Queen Esther by John Irving Evaluation – A Letdown Follow-up to His Earlier Masterpiece

If a few authors experience an golden era, where they hit the pinnacle repeatedly, then U.S. author John Irving’s lasted through a sequence of four substantial, satisfying novels, from his 1978 hit The World According to Garp to 1989’s Owen Meany. These were generous, funny, warm works, connecting protagonists he calls “outsiders” to social issues from gender equality to reproductive rights.

Following His Owen Meany Novel, it’s been waning returns, aside from in size. His most recent book, the 2022 release The Last Chairlift, was nine hundred pages in length of themes Irving had explored more skillfully in earlier works (mutism, dwarfism, gender identity), with a 200-page screenplay in the heart to pad it out – as if filler were required.

Therefore we look at a recent Irving with care but still a faint glimmer of optimism, which glows brighter when we discover that Queen Esther – a just 432 pages in length – “revisits the world of His Cider House Rules”. That mid-eighties novel is part of Irving’s very best books, taking place mostly in an orphanage in the town of St Cloud’s, operated by Wilbur Larch and his assistant Wells.

The book is a failure from a writer who in the past gave such pleasure

In The Cider House Rules, Irving explored abortion and belonging with colour, wit and an comprehensive empathy. And it was a major novel because it left behind the subjects that were turning into repetitive patterns in his novels: grappling, wild bears, the city of Vienna, the oldest profession.

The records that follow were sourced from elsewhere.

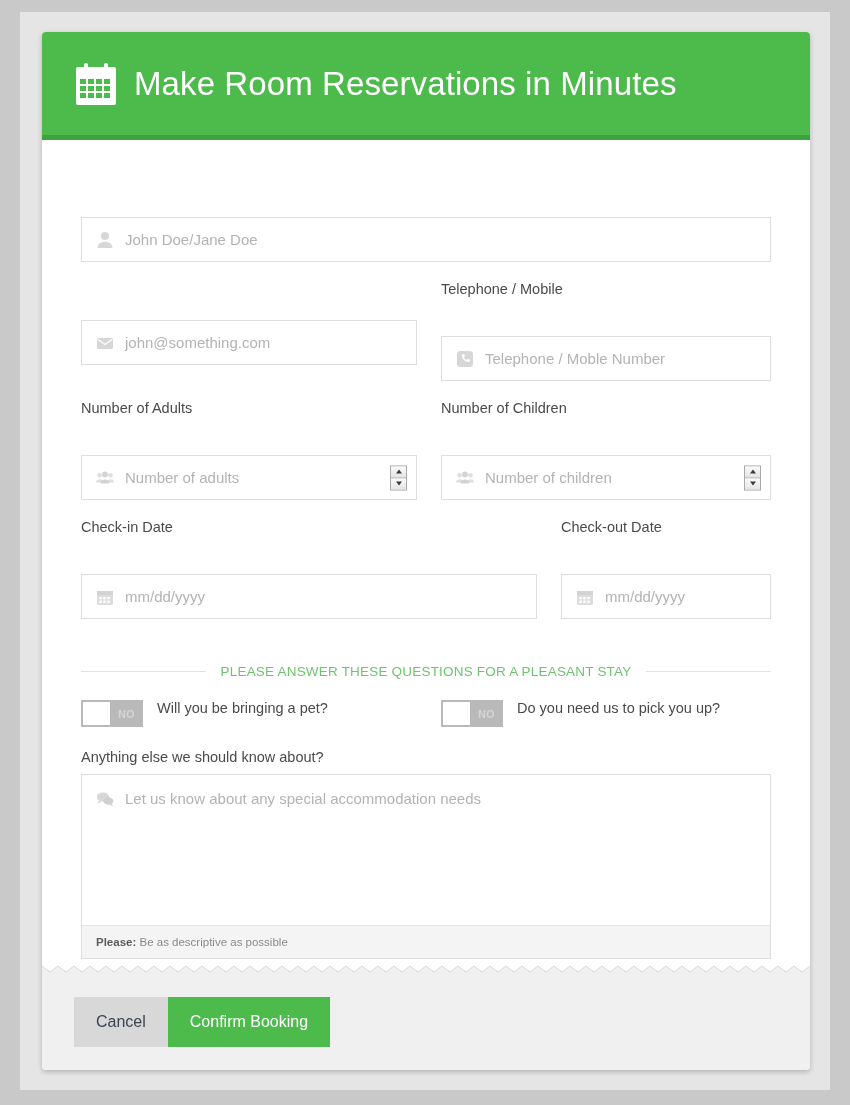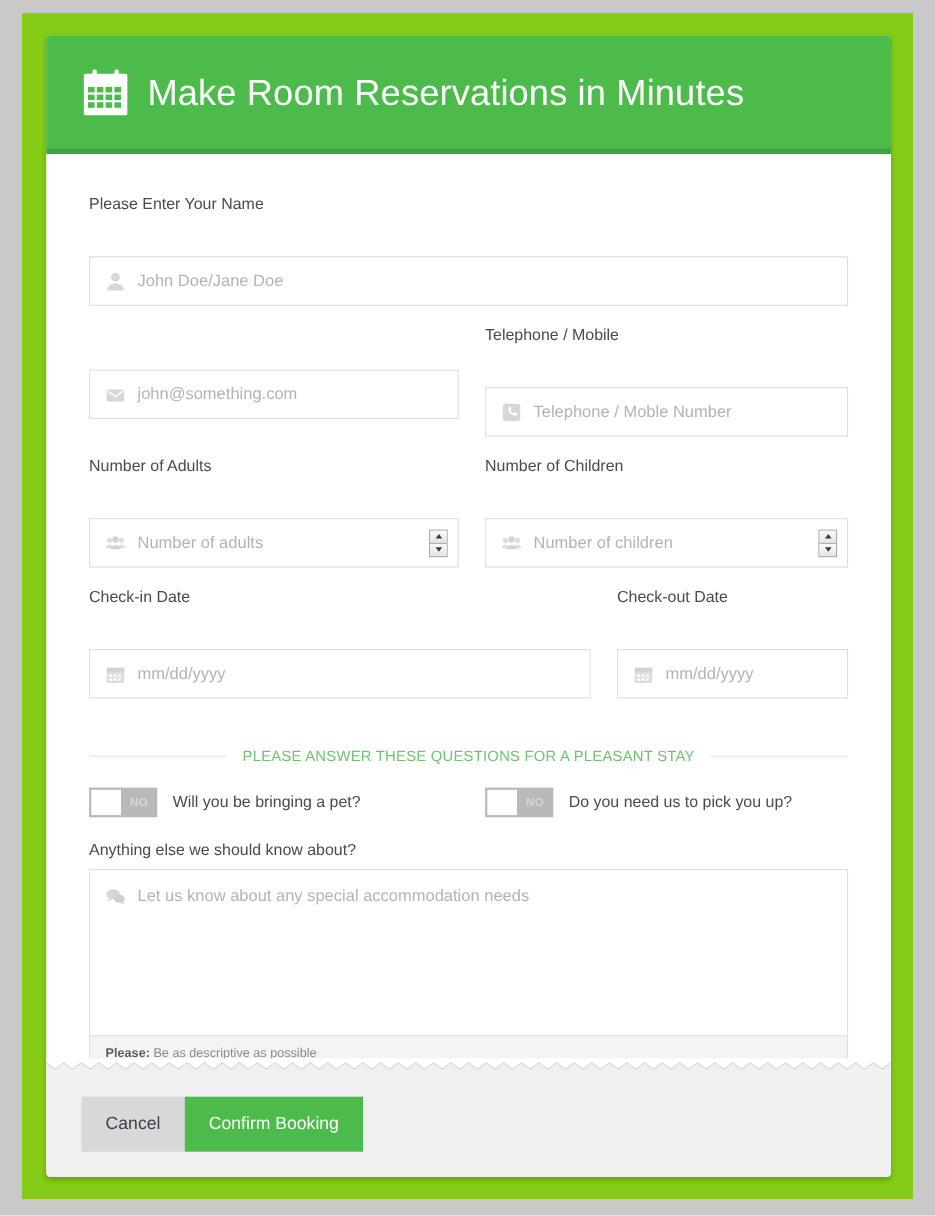--- a/index.html
+++ b/index.html
@@ -13,7 +13,7 @@
   .page-frame {
     position:absolute; left:20px; top:12px;
     width:810px; height:1078px;
-    background:#84cc16;
+    background:#e5e5e5;
   }
   .card {
     position:absolute; left:22px; top:20px;

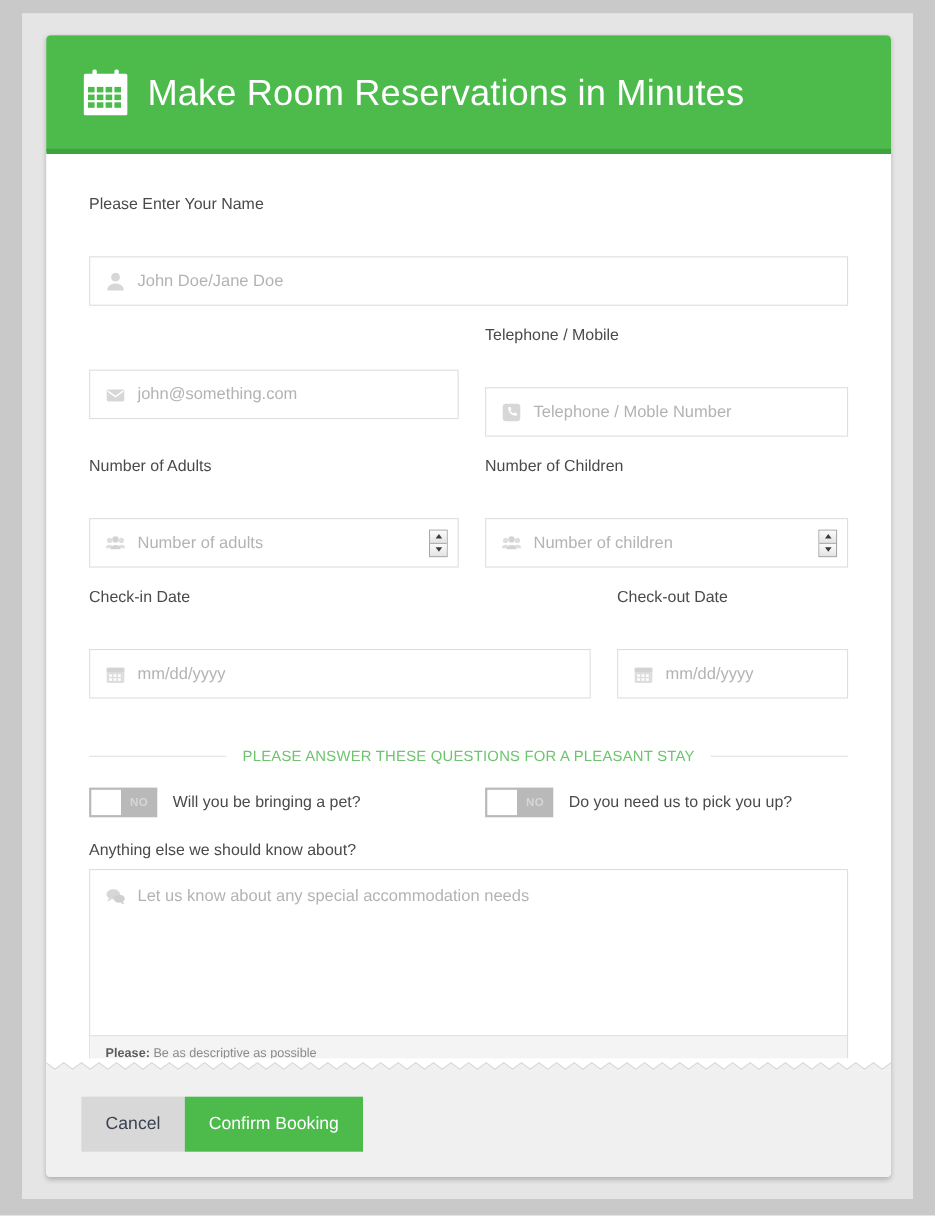--- a/index.html
+++ b/index.html
@@ -156,7 +156,6 @@
   <div class="card-body">
 
     <div class="grp">
-      <label class="field-label">Please Enter Your Name</label>
       <div class="input-box">
         <svg class="input-icon" viewBox="0 0 18 18">
           <circle cx="9" cy="5" r="4" fill="#b8b8b8"></circle>

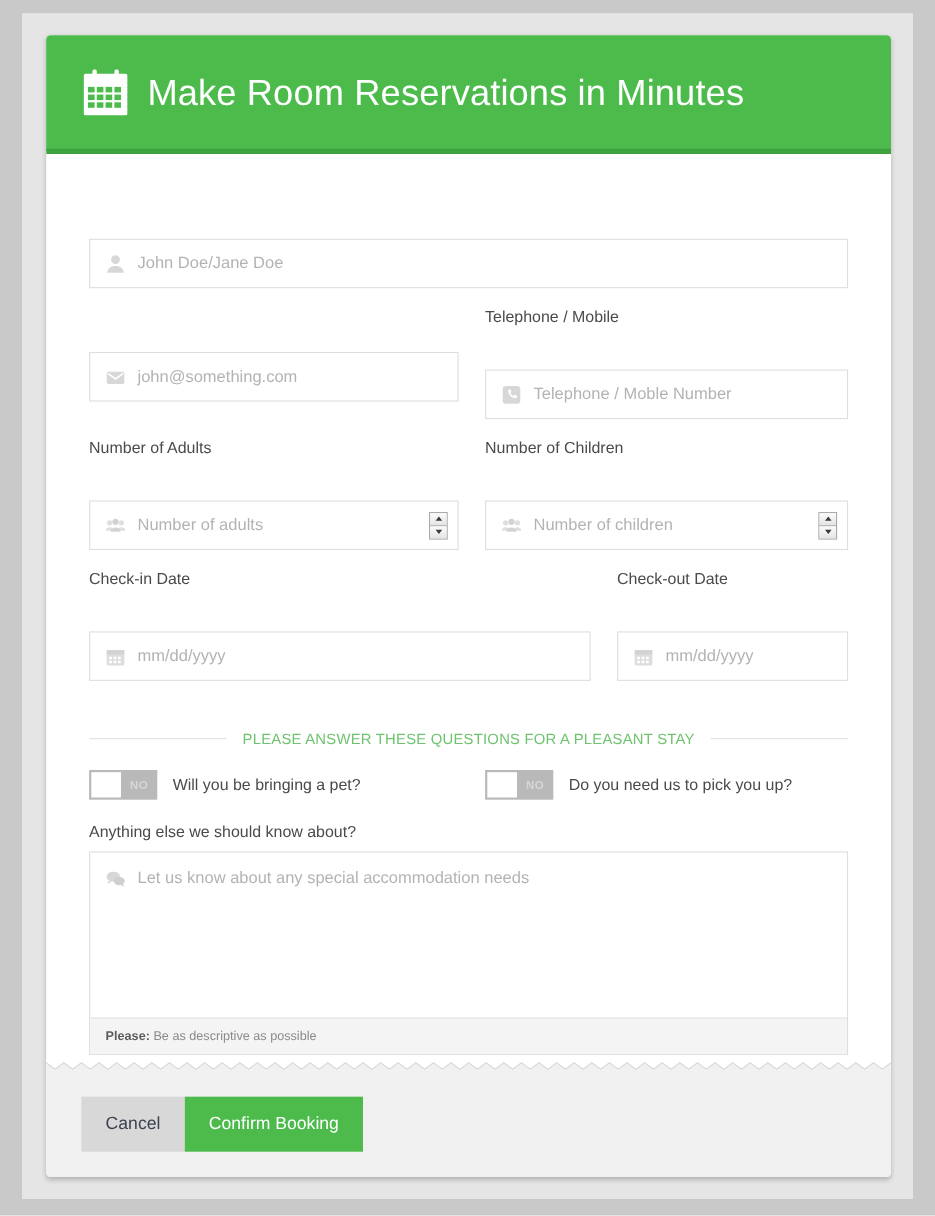--- a/index.html
+++ b/index.html
@@ -87,7 +87,7 @@
   }
   
   .toggle-row { display:flex; align-items:center; margin-bottom:22px; }
-  .toggle-unit { display:flex; align-items:center; }
+  .toggle-unit { display:flex; }
   .switch {
     width:62px; height:27px; background:#b9b9b9;
     display:flex; align-items:center; flex:none;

The novel begins in the fictional town of the Penacook area in the early 20th century, where the Winslow couple adopt 14-year-old ward Esther from St Cloud's home. We are a few years ahead of the storyline of The Cider House Rules, yet Wilbur Larch remains recognisable: still dependent on ether, beloved by his caregivers, opening every talk with “At St Cloud's...” But his presence in the book is confined to these opening sections.

The family worry about bringing up Esther correctly: she’s from a Jewish background, and “in what way could they help a teenage Jewish female find herself?” To tackle that, we flash forward to Esther’s later life in the Roaring Twenties. She will be involved of the Jewish migration to the region, where she will join Haganah, the Zionist armed organisation whose “mission was to protect Jewish communities from Arab attacks” and which would later become the core of the IDF.

Such are enormous topics to tackle, but having presented them, Irving backs away. Because if it’s disappointing that the novel is not really about St Cloud’s and the doctor, it’s all the more disheartening that it’s likewise not focused on Esther. For reasons that must involve narrative construction, Esther turns into a substitute parent for a different of the Winslows’ offspring, and bears to a baby boy, the boy, in World War II era – and the lion's share of this story is the boy's narrative.

And now is where Irving’s preoccupations reappear loudly, both typical and specific. Jimmy relocates to – of course – the city; there’s mention of evading the military conscription through self-mutilation (His Earlier Book); a dog with a meaningful designation (the animal, recall Sorrow from The Hotel New Hampshire); as well as wrestling, sex workers, writers and genitalia (Irving’s throughout).

The character is a duller character than the heroine promised to be, and the secondary figures, such as young people the two students, and Jimmy’s tutor Eissler, are underdeveloped as well. There are a few nice set pieces – Jimmy deflowering; a fight where a handful of bullies get battered with a walking aid and a tire pump – but they’re here and gone.

Irving has not once been a delicate author, but that is is not the problem. He has consistently repeated his arguments, foreshadowed plot developments and let them to accumulate in the audience's imagination before bringing them to resolution in lengthy, surprising, amusing sequences. For instance, in Irving’s novels, physical elements tend to go missing: remember the speech organ in Garp, the finger in Owen Meany. Those absences echo through the narrative. In the book, a major person suffers the loss of an upper extremity – but we only learn 30 pages before the end.

She comes back late in the book, but just with a final impression of wrapping things up. We not once discover the full narrative of her time in the Middle East. The book is a failure from a author who previously gave such pleasure. That’s the downside. The positive note is that Cider House – revisiting it together with this work – yet remains wonderfully, 40 years on. So choose that in its place: it’s much longer as this book, but a dozen times as great.

Nancy Jackson
Nancy Jackson

A seasoned architect with over 15 years of experience in sustainable building design and urban planning.